Ashanti Tribe on the Origins of Procreation - African Safari Campfire Stories

Long ago a man and a woman came down from heaven, while another man and woman came out of the ground.

The Lord of Heaven also sent a African python, a non-poisonous snake of Africa, which made its home in a river. In the beginning men and women had no children, they had no desire for one another and did not know the process of procreation and birth.

It was the Python who taught them. He asked the men and women if they had any children, and on being told that they had none, the Python said he would make the women conceive.

He told the couples to stand facing each other, then he went into the river and came out with his mouth full of water. This he sprayed on their bellies, saying "Kus, kus" (words that are still used in clan rituals). Then the Python told the couples to go home and lie together, and the women conceived and bore children. These children took the spirit of the river where the Python lived as their clan spirit.

Members of that clan hold the python as taboo; they must never kill it, and if they find a python that has died or been killed by someone else, they put white clay on it and bury it human fashion.

EthiopianCreation Myth

Wak was the creator god who lived in the clouds. He kept the vault of the heavens at a distance from the earth and covered it with stars. He was a benefactor and did not punish.

When the earth was flat Wak asked man to make his own coffin, and when man did this Wak shut him up in it and pushed it into the ground. For seven years he made fire rain down and the mountains were formed.

Then Wak unearthed the coffin and man sprang forth, alive. Man tired of living alone, so Wak took some of his blood, and after four days, the blood became a woman whom the man married. They had 30 children, but the man was ashamed of having so many so he hid 15 of them.

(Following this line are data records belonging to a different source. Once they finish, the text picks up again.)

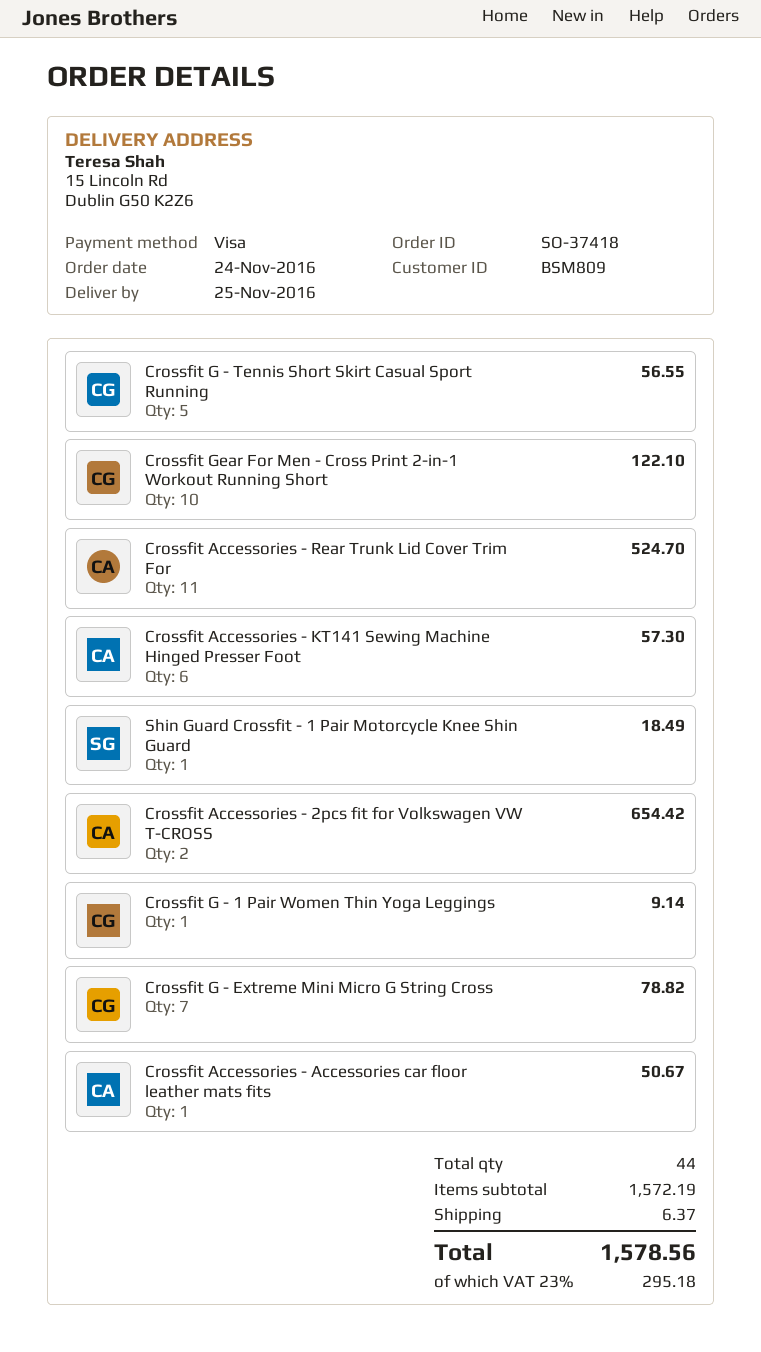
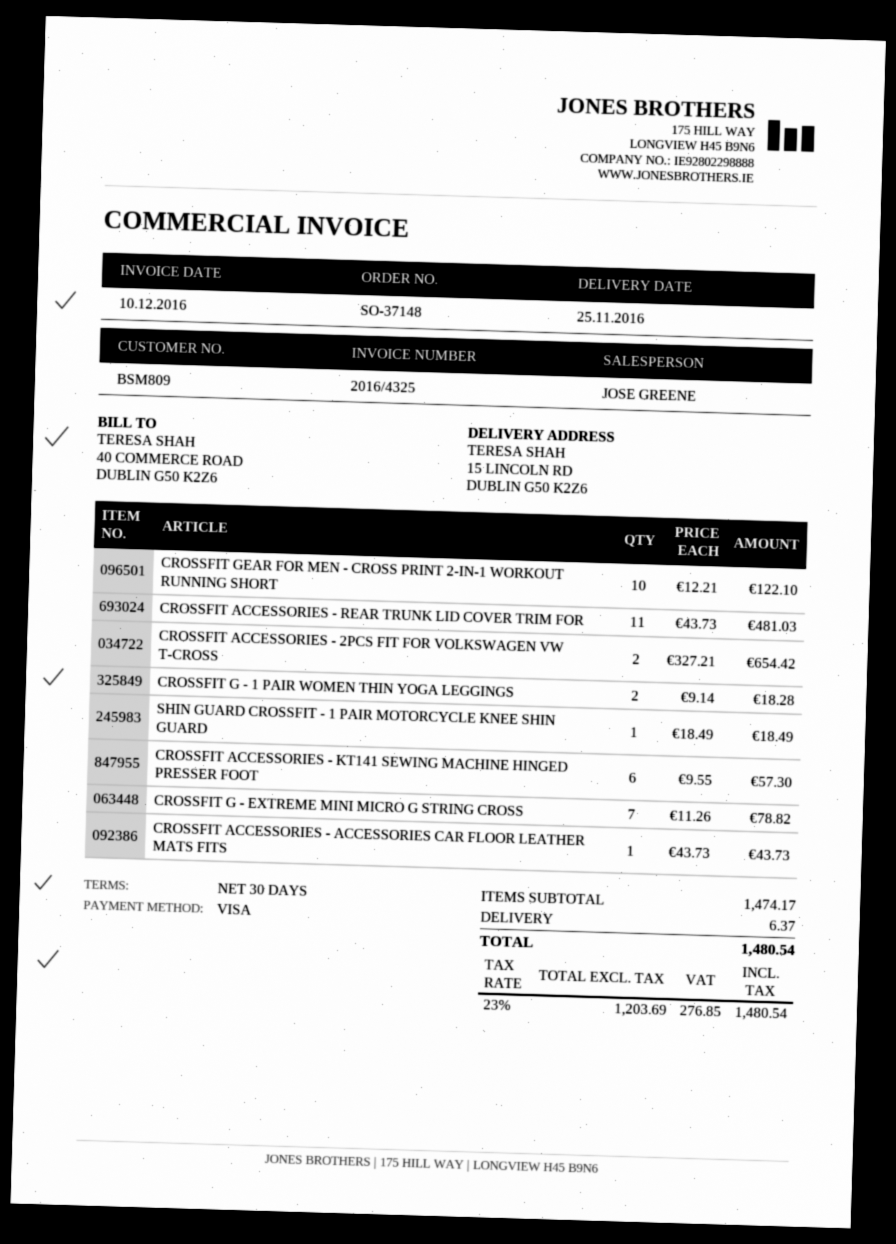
order number: SO-37418 -> SO-37148
Crossfit G - Tennis Short Skirt Casual Sport Running: 5 for 56.55 -> none
Crossfit Accessories - Rear Trunk Lid Cover Trim For: 11 for 524.70 -> 11 for 481.03
Crossfit G - 1 Pair Women Thin Yoga Leggings: 1 for 9.14 -> 2 for 18.28
Crossfit Accessories - Accessories car floor leather mats fits: 1 for 50.67 -> 1 for 43.73
subtotal: 1572.19 -> 1474.17
tax: 23% = 295.18 -> 23% = 276.85
total: 1578.56 -> 1480.54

Wak then made those hidden children into animals and demons.

Egyptian Creation Myth

Only the ocean existed at first. Then Ra (the sun) came out of an egg that appeared on the surface of the water. Ra brought forth four children, the gods Shu and Geb and the goddesses Tefnut and Nut. Shu and Tefnut became the atmosphere. They stood on Geb, who became the earth, and raised up Nut, who became the sky. Ra ruled over all. Geb and Nut later had two sons, Set and Osiris, and two daughters, Isis and Nephthys. Osiris succeeded Ra as king of the earth, helped by Isis, his sister-wife. Set, however, hated his brother and killed him. Isis then embalmed her husband's body with the help of the god Anubis, who thus became the god of embalming. The powerful charms of Isis resurrected Osiris, who became king of the netherworld, the land of the dead. Horus, who was the son of Osiris and Isis, later defeated Set in a great battle and became king of the earth.

Another Egyptian Creation Myth

At first there was only Nun, the primal ocean of chaos that contained the beginnings of everything to come.

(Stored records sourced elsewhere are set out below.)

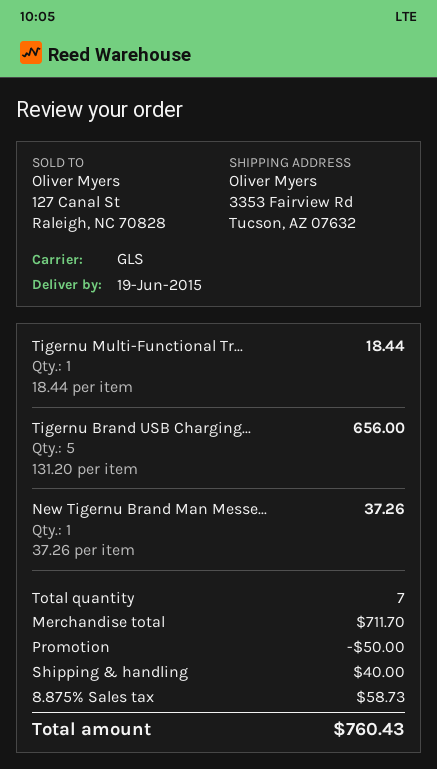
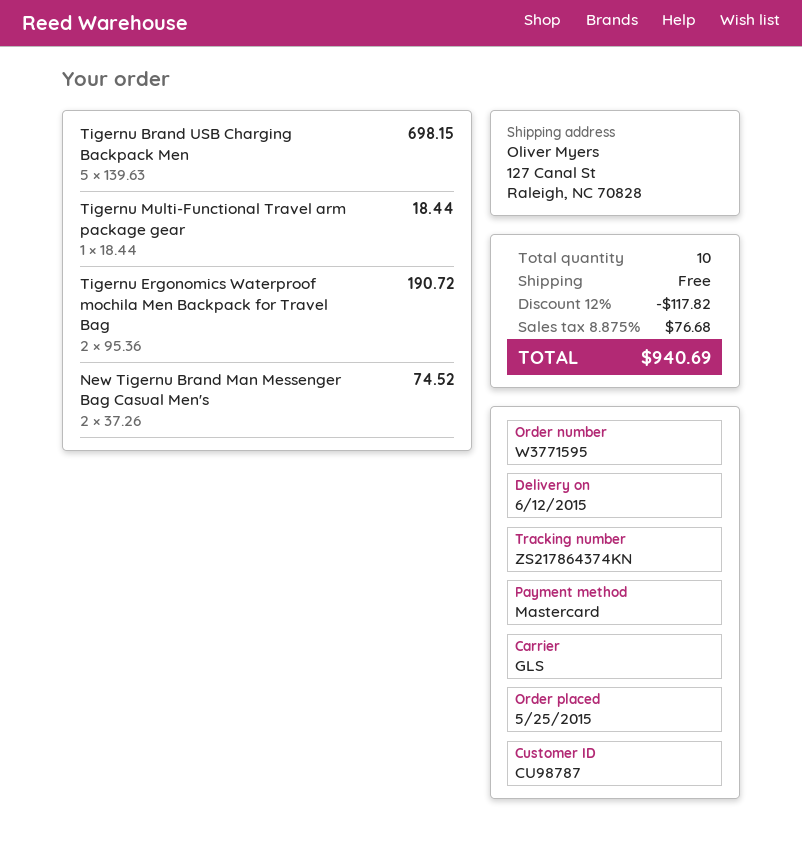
delivery date: 2015-06-19 -> 2015-06-12
ship to: 3353 Fairview Rd, Tucson, AZ 07632 -> 127 Canal St, Raleigh, NC 70828
Tigernu Brand USB Charging...: 5 x 131.20 = 656.00 -> 5 x 139.63 = 698.15
New Tigernu Brand Man Messe...: 1 x 37.26 = 37.26 -> 2 x 37.26 = 74.52
Tigernu Ergonomics Waterproof mochila Men Backpack for Travel Bag: none -> 2 x 95.36 = 190.72
total quantity: 7 -> 10
discount: 50.00 -> 117.82
shipping: 40.00 -> 0.00
tax: 8.875% = 58.73 -> 8.875% = 76.68
total: 760.43 -> 940.69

From these waters came Ra who, by himself, gave birth to Shu and Tefnut. Shu, the god of air, and Tefnut, the goddess of moisture gave birth to Geb and Nut, the earth god and the sky goddess. And so the physical universe was created.

Men were created from Ra's tears. They proved to be ungrateful so Ra, and a council of gods, decided they should be destroyed. Hathor was dispatched to do the job. She was very efficient and slaughtered all but a remnant, when Ra relented and called her off.

Thus was the present world created. Against Ra's orders, Geb and Nut married.

Ra was incensed and ordered Shu to separate them, which he did. But Nut was already pregnant, although unable to give birth as Ra had decreed she could not give birth in any month of any year. Thoth, the god of learning, decided to help her and gambling with the moon for extra light, was able to add five extra days to the 360-day calendar.

On those five days Nut gave birth to Osiris, Horus the Elder, Set, Isis, and Nephthys successively.

Osiris became the symbol of good, while Set became the symbol of evil. And thus the two poles of morality were fixed once and for all.